Risultato finale: nell'esercizio 2013, chiuso il 24 novembre, il proprietario di Levi’s e Dockers ha messo a segno un incremento di fatturato del 2% rispetto all'esercizio precedente, a 3,449 miliardi di euro (4,682 miliardi di dollari USA). Il suo utile netto ha fatto un bel balzo, passando da 106 a quasi 169 milioni di euro. L'utile operativo è invece passato da 246 a 343 milioni di euro. Oltre a non dover sostenere in questo esercizio i costi finanziari del ritiro dal mercato asiatico del suo marchio Denizen, il gruppo ha saputo controllare l'evoluzione dei suoi costi generali complessivi, beneficiando inoltre di tassi di cambio favorevoli. Ma si è anche (e forse soprattutto) avvalso di prezzi del cotone più vantaggiosi sui prodotti che ha venduto durante il primo semestre 2013, che gli hanno consentito di generare un margine lordo alquanto lusinghiero.

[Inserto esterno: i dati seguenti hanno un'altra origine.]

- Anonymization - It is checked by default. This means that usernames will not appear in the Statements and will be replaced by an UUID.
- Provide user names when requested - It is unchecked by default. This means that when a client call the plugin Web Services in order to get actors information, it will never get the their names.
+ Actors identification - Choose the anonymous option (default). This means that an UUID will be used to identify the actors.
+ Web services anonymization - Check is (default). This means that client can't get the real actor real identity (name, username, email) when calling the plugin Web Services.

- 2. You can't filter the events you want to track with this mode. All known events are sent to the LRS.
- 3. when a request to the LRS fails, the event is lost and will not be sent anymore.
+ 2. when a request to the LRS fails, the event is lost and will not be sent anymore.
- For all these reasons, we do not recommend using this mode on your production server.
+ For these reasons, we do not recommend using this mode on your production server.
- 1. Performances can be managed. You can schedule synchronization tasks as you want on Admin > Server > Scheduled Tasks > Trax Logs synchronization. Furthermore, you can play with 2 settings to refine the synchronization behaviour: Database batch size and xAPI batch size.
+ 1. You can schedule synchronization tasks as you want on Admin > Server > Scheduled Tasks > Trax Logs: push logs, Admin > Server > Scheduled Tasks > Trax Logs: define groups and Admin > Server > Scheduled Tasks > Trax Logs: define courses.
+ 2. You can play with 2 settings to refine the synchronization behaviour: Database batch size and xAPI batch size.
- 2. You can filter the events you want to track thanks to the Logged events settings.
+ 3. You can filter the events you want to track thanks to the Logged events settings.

Un ultimo trimestre più complicato
Effetto che sembra però essersi evaporato nell'ultimo trimestre. In effetti, il gruppo vede ristagnare il proprio fatturato, a 954 milioni di euro, e affondare l'utile netto, che passa da 39 a 12,5 milioni di euro. Nel trimestre, il gruppo ha registrato un maggior numero di vendite a prezzi scontati e un calo delle vendite all'ingrosso dei prodotti 'Junior' e 'Misses' nell'area delle Americhe. Anche le sue spese pubblicitarie sono aumentate, soprattutto per il lancio della linea donna “Revel” e la sua campagna 'Modern Frontier for Levi’s'.

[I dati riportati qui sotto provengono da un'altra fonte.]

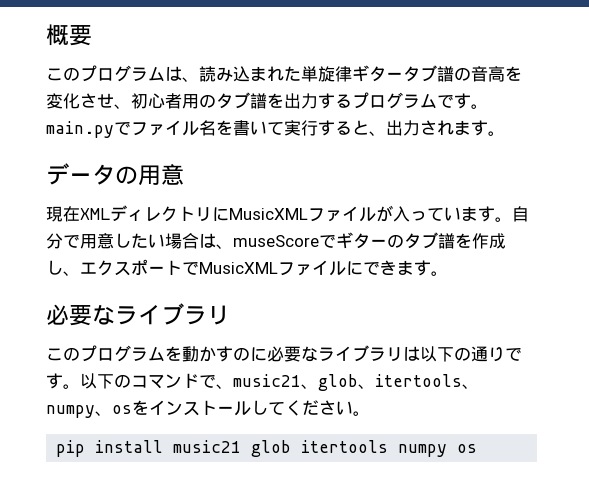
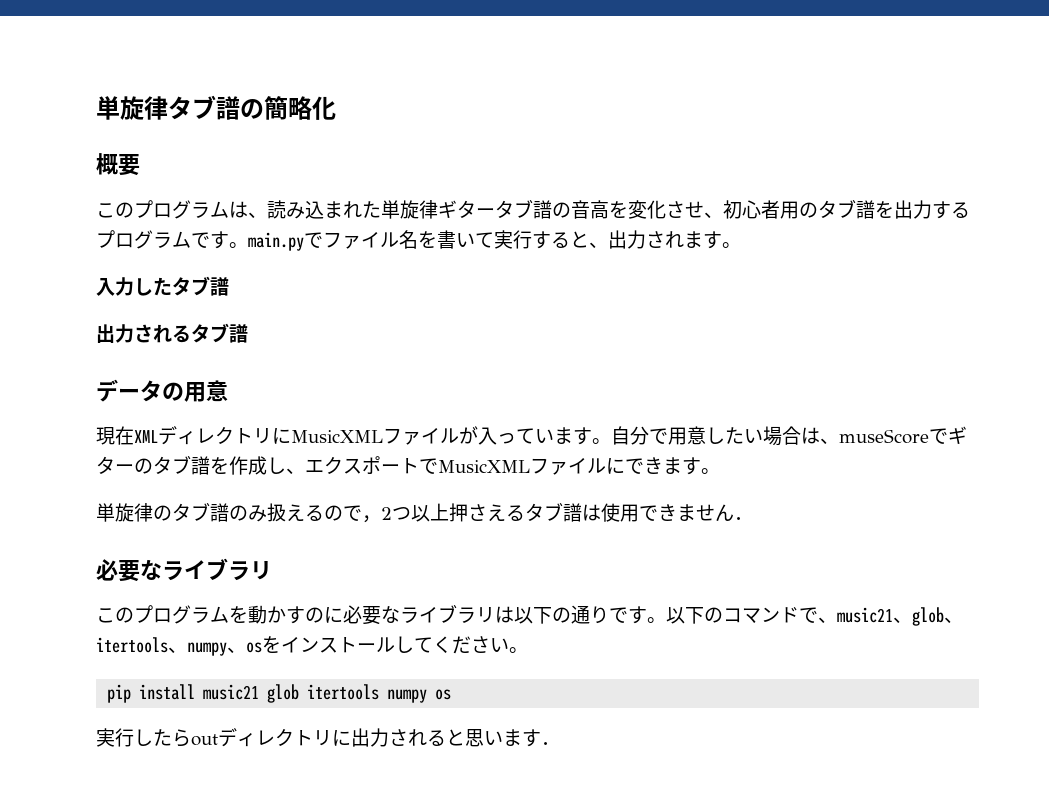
+ 単旋律タブ譜の簡略化
+ 入力したタブ譜
+ 出力されるタブ譜
+ 単旋律のタブ譜のみ扱えるので，2つ以上押さえるタブ譜は使用できません．
+ 実行したらoutディレクトリに出力されると思います．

Più in dettaglio, le sue vendite in America progrediscono dell'1%, a 610 milioni di euro, crescita sostenuta dalle vendite dei prodotti maschili, di Levi’s come di Dockers, ma con un utile operativo in ribasso del 7%, a 98 milioni. L’Asia-Pacifico ha avuto i risultati migliori, con un fatturato aumentato del 2%, a più di 138 milioni di euro, soprattutto grazie al lancio di “Revel”, secondo il gruppo. L'utile operativo ha invece sfiorato i 15 milioni di euro, aumentando del 67%.

Venti contrari in Europa, continente dove il gruppo accusa un calo di fatturato pari al 5%, a oltre 205 milioni di euro. Levi's spiega questa contrazione con il calo delle vendite fra i dettaglianti multimarca e nei suoi franchising, che lo sviluppo dell'attività dei suoi negozi e della rete in proprio non arriva a compensare.